Relational databases, on the other hand, do not keep all data together but split it into multiple smaller tables. That separation into sub-tables has several advantages:
- all information is stored only once, avoiding repetition and conserving memory
- all information is updated only once and in one place, improving consistency and avoiding errors that may result from updating the same value in multiple locations
- all information is organized by topic and segmented into smaller tables that are easier to handle
Separation of data, thus, helps with data quality, and explains the continuing popularity of relational databases in production-level data management.
The downside of this approach is that it is harder to merge together information from different data sources and to identify which entities refer to the same object, a common task when modelling or plotting data. To be mapped uniquely, the entities would need to be designated as keys, and the separate tables collated together through a process called joining.

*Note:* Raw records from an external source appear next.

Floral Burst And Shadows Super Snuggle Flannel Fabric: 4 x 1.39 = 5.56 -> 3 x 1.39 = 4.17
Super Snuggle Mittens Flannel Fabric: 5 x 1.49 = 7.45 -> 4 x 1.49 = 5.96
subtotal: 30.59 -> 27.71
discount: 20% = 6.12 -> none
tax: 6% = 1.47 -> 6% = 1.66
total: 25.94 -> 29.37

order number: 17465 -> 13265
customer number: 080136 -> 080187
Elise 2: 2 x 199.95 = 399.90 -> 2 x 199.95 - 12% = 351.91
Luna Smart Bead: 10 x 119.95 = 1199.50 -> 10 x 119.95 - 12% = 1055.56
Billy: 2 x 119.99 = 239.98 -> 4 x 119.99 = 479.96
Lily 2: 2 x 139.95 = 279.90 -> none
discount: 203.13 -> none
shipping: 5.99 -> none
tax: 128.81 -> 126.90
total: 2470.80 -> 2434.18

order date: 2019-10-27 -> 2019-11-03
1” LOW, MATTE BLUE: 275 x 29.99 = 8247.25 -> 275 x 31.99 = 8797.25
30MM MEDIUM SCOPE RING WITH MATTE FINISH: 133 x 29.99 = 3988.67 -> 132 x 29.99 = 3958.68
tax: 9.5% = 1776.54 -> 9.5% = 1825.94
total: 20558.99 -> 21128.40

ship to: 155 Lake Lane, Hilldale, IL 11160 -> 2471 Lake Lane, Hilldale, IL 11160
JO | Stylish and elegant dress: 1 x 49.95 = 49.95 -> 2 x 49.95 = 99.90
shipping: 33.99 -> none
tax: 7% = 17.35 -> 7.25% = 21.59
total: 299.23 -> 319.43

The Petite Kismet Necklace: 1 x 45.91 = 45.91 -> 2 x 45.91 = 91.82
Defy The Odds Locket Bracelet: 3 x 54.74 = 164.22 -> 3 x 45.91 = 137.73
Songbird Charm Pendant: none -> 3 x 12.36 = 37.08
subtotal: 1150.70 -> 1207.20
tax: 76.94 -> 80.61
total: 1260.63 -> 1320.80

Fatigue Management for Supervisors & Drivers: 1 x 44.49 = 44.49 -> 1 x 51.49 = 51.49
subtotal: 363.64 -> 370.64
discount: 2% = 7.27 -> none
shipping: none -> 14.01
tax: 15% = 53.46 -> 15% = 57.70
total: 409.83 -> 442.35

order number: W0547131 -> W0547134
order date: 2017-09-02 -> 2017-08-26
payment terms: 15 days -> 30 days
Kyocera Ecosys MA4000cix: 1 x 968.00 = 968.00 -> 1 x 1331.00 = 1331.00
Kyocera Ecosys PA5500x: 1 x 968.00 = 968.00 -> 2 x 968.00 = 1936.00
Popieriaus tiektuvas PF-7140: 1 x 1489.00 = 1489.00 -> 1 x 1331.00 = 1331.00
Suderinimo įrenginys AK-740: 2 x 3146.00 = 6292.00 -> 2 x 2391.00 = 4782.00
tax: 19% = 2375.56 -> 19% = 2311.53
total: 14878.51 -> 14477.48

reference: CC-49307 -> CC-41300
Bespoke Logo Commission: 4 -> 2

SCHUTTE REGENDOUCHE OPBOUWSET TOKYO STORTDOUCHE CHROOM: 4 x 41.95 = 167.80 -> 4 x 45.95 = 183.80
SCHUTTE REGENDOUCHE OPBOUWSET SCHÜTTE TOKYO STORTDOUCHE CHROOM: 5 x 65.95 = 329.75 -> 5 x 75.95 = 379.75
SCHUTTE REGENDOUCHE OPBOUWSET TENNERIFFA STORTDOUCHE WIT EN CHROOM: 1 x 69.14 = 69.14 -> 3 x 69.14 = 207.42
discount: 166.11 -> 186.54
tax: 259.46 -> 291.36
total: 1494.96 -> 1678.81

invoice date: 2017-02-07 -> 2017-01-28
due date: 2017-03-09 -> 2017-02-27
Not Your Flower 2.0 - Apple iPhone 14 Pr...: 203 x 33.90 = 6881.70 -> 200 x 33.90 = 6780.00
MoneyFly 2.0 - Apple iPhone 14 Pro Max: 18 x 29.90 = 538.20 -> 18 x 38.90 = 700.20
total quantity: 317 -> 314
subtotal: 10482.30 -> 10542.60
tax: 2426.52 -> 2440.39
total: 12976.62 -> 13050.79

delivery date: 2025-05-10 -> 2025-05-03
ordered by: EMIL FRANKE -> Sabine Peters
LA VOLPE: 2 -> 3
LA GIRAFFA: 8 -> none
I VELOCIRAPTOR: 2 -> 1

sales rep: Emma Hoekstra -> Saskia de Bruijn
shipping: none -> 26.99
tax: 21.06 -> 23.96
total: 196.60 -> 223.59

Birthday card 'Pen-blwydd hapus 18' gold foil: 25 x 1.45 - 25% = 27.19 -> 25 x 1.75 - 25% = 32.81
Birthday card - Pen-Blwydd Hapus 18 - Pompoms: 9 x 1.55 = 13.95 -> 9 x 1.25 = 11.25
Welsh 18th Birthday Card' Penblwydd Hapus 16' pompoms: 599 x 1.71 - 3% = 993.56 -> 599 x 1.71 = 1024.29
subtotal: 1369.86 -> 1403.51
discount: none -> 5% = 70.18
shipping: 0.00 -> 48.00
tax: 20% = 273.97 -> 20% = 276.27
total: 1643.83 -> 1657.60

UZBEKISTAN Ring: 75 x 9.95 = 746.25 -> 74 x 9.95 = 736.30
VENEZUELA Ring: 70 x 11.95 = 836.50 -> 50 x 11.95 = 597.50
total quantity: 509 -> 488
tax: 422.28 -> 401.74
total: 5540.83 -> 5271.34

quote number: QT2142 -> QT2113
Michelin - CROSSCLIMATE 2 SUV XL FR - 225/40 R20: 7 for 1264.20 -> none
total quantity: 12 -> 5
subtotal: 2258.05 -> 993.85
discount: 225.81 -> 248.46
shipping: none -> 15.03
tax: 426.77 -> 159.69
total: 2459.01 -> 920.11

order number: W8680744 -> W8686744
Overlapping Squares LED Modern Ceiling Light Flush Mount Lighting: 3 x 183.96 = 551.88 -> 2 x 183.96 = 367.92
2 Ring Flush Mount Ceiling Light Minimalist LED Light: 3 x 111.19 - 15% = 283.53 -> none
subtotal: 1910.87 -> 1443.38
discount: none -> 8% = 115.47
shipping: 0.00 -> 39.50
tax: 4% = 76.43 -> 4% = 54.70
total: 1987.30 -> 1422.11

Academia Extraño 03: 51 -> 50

In R, there already exist packages that support handling inter-linked tables but the code is complex and requires multiple command sequences. The goal of the {dm} package is to simplify the data management processes in R while keeping the advantages of relational data models and the core concept of splitting one table into multiple tables. In this way, you can have the best of both worlds: manage your data as a collection of linked tables, then flatten multiple tables into one for an analysis with {dplyr} or other packages, on an as-needed basis.
Although {dm} is built upon relational data models, it is not a database itself. It can work transparently with both relational database systems and in-memory data, and copy data from and to databases.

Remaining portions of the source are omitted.